Mary Morris, for one, will not be back this fall at Our Lady of Perpetual Help, a Catholic school in Toledo, Ohio, for her 30th year of teaching. Even after a temporary switch to remote learning left her in tears this spring, she had initially signed on for another year.

Then she tried to start planning for kindergarten lessons under virus precautions. Keep kids separated. Don’t share toys. Constantly sanitize all the magnetic letters and the little cubes for counting. It didn’t add up for her.

“Everything that I believe in, I can’t do,” Morris said. “It’s all going to be paper and pencil. And that’s when I sat down and I thought, ‘What am I doing?’”

Other teachers feel they have little choice but to return.

Retiring now isn’t financially feasible for science teacher Deb Waddell, 61, who misses her students but worries because she and her immediate family have health conditions that make them higher risk. She’s hoping to get a virtual teaching role for her rural district in Columbia, Kentucky.

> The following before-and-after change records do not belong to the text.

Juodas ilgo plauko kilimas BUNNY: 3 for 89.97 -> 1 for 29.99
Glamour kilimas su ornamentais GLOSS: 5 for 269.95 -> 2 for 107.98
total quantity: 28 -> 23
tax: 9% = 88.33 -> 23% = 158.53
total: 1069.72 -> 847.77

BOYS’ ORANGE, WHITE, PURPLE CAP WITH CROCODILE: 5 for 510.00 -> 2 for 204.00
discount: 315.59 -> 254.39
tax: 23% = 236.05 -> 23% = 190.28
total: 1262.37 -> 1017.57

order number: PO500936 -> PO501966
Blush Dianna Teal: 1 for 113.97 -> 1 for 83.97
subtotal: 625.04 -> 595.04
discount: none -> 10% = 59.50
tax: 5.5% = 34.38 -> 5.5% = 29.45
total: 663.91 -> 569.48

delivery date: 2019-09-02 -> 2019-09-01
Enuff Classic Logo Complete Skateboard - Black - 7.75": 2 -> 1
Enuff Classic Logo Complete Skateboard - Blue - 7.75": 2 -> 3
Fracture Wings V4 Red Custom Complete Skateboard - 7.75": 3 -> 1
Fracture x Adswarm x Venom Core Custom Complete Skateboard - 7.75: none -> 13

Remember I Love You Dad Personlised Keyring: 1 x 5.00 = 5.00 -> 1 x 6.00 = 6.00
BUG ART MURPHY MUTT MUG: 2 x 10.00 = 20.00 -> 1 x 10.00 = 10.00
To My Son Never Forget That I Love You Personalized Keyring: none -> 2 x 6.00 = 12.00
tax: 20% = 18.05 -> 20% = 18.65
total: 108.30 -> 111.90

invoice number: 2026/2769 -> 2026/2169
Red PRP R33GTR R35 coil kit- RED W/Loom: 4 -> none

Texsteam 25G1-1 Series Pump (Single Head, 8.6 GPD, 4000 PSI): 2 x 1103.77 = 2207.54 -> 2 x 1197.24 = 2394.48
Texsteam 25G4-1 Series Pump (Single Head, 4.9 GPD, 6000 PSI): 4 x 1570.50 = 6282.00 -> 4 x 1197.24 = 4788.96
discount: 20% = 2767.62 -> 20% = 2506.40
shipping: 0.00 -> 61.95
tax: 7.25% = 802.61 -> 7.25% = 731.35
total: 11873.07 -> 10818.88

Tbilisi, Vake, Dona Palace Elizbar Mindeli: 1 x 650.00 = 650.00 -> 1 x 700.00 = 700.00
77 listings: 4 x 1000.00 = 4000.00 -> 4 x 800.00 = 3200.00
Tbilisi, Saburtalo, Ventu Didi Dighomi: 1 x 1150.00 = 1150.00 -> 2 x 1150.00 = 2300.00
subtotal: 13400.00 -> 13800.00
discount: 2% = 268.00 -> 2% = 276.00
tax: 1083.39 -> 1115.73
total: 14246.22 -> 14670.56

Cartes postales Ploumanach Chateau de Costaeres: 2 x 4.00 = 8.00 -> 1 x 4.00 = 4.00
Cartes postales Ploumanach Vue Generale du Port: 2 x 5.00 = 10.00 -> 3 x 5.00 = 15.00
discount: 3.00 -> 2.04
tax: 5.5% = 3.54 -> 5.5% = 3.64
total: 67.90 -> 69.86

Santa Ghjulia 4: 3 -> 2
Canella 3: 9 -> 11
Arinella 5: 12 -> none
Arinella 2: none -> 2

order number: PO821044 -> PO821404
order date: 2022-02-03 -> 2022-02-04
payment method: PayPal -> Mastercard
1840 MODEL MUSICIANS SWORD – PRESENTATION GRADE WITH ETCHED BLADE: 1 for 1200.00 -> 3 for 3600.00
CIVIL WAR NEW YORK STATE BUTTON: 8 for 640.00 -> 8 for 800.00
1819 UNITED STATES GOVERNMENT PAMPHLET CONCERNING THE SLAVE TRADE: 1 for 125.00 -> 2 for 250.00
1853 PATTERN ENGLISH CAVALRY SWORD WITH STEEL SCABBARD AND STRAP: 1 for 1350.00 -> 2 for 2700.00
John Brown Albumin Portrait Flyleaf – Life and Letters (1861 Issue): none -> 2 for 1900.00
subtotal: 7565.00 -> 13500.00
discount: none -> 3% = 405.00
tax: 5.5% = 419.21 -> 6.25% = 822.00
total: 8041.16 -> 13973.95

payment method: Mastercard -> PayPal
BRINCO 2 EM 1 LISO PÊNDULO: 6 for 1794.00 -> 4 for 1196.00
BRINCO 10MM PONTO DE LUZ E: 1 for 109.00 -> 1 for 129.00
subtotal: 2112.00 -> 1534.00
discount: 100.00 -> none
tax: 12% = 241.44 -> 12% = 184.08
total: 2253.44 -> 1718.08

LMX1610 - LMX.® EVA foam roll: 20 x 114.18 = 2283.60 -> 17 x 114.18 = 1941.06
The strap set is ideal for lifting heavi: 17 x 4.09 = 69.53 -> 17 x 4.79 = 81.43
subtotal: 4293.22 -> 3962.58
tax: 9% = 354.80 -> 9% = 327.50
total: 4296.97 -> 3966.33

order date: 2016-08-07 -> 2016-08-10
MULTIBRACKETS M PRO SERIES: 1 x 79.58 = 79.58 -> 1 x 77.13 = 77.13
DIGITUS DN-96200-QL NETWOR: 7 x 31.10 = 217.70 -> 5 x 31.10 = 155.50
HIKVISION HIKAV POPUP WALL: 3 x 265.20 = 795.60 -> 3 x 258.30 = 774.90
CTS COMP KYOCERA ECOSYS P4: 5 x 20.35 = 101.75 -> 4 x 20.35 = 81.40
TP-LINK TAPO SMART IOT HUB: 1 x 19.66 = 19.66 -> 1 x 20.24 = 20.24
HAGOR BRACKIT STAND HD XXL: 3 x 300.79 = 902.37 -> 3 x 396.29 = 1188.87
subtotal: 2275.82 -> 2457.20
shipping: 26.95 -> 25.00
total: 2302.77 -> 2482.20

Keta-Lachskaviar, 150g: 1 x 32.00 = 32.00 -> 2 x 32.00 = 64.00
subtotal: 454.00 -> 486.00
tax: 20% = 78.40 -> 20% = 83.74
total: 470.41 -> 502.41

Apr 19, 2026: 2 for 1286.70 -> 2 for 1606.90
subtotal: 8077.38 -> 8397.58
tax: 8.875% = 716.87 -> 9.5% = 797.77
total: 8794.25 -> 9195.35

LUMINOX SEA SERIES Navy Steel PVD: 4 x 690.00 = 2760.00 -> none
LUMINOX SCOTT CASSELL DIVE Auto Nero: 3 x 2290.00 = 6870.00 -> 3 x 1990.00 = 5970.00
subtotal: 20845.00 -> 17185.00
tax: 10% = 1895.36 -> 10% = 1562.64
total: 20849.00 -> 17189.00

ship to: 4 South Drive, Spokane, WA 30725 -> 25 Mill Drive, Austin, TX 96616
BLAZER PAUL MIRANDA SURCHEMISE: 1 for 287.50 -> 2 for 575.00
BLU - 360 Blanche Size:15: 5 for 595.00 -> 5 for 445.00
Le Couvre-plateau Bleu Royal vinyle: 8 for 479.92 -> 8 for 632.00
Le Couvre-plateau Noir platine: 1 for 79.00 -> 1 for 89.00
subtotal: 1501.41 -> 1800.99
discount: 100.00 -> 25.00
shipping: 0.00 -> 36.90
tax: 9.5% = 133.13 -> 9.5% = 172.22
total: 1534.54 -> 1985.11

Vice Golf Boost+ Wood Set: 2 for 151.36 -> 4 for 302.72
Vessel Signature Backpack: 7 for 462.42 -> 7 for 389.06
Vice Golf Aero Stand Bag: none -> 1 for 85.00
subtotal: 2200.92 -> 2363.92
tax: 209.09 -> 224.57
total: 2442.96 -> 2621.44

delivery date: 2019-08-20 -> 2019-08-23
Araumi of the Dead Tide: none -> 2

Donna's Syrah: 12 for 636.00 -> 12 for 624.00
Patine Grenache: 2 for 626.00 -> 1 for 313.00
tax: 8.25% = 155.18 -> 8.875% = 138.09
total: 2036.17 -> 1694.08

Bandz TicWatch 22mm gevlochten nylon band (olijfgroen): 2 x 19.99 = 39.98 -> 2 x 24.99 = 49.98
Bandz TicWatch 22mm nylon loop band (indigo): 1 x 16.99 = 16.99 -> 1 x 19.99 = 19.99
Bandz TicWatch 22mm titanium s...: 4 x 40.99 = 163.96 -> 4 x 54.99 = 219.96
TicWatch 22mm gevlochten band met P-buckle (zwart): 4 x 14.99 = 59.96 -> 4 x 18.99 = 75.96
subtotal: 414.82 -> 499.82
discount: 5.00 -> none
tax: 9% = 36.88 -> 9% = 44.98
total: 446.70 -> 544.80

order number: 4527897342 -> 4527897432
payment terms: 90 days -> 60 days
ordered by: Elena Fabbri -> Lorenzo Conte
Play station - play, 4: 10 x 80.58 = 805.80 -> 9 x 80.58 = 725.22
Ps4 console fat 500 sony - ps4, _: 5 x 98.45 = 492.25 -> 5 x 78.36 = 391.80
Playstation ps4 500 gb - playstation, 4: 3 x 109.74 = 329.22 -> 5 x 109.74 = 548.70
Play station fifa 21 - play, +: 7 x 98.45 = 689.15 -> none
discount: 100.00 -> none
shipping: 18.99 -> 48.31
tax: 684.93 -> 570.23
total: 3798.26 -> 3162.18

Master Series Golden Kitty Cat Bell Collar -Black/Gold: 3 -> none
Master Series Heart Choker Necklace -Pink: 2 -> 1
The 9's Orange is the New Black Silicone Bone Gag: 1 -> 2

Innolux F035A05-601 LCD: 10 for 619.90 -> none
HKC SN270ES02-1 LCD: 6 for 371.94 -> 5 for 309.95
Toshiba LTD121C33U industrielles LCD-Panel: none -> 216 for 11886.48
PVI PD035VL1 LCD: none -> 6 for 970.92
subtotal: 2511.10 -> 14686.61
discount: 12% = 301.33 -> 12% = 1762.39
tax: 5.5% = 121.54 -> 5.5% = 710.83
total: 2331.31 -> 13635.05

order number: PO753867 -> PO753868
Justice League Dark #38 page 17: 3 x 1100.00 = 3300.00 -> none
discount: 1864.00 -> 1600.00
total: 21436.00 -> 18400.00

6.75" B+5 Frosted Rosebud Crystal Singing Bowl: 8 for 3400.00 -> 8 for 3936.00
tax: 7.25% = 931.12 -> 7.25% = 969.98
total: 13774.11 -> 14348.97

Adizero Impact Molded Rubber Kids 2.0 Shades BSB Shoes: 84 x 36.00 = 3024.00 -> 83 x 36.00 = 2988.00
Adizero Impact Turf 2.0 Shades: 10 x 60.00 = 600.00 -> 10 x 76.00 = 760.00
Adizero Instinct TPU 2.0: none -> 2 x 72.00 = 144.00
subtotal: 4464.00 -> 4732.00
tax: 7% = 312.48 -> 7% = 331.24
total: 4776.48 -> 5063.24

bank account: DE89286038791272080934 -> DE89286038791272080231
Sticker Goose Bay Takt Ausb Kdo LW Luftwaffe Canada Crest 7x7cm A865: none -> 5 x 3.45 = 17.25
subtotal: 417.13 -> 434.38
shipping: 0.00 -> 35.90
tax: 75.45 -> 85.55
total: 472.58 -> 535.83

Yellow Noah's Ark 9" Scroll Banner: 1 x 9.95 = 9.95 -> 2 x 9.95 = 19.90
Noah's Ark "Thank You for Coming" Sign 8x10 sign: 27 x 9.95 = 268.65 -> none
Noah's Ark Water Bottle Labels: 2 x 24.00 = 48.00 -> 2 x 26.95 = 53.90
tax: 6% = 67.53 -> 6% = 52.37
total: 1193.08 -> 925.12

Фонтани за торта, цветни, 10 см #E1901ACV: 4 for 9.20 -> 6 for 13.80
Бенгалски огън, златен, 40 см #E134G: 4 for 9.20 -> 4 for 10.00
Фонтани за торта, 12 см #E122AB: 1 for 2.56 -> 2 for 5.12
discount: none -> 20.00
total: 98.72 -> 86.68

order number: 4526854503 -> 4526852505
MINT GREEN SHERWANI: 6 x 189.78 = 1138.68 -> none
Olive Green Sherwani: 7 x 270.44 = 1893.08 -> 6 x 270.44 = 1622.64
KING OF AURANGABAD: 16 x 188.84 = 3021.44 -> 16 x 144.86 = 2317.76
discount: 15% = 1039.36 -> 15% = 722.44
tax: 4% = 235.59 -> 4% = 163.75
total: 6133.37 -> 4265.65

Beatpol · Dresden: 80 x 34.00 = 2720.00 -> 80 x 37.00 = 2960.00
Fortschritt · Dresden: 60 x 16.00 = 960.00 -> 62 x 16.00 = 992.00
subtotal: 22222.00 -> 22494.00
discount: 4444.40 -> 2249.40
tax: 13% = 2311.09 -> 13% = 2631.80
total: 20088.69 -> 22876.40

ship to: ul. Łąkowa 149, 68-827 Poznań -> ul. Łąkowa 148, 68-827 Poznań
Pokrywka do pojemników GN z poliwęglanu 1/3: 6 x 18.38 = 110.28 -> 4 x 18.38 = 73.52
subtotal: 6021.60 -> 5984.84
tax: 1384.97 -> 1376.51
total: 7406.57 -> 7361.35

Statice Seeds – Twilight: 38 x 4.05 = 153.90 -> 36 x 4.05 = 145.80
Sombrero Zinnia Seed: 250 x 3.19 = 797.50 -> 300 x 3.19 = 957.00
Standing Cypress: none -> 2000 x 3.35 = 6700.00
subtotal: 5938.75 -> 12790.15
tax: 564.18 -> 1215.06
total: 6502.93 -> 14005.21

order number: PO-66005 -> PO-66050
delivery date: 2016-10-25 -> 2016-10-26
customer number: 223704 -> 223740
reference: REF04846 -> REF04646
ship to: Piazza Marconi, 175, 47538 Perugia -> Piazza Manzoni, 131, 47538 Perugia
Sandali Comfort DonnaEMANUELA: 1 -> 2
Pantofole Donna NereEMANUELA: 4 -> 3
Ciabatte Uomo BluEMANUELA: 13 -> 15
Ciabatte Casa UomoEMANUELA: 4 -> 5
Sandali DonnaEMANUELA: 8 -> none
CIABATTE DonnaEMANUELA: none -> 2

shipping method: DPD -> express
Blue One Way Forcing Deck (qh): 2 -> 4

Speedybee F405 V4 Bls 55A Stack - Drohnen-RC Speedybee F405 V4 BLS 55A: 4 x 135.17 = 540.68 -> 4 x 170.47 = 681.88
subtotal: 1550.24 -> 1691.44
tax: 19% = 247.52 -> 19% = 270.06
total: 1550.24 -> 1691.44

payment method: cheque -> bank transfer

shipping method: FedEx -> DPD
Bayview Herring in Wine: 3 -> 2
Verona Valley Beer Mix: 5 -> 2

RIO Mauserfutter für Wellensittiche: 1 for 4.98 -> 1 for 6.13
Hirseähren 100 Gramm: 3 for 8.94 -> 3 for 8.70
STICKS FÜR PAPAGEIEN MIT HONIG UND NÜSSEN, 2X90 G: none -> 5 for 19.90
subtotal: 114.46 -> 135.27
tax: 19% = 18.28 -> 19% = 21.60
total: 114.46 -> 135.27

In case not, Waddell said she has spent part of her summer working out adjustments to her classroom routines. She got masks and backup masks, but isn’t thrilled to imagine wearing one all day in a room where the ventilation system is, she figures, older than her. She also ordered goggles to help her avoid touching her eyes, which dry out because of an autoimmune disease.

David Kitzmann, a 61-year-old high school shop teacher in Minnetonka, Minnesota, said that explaining his own higher risk to students could help illustrate what’s at stake and encourage them to keep wearing masks, washing their hands and social distancing.

“I’d hate to see any of my kids die or any my fellow teachers die from this,” he said. “And if we’re smart, we don’t have to.”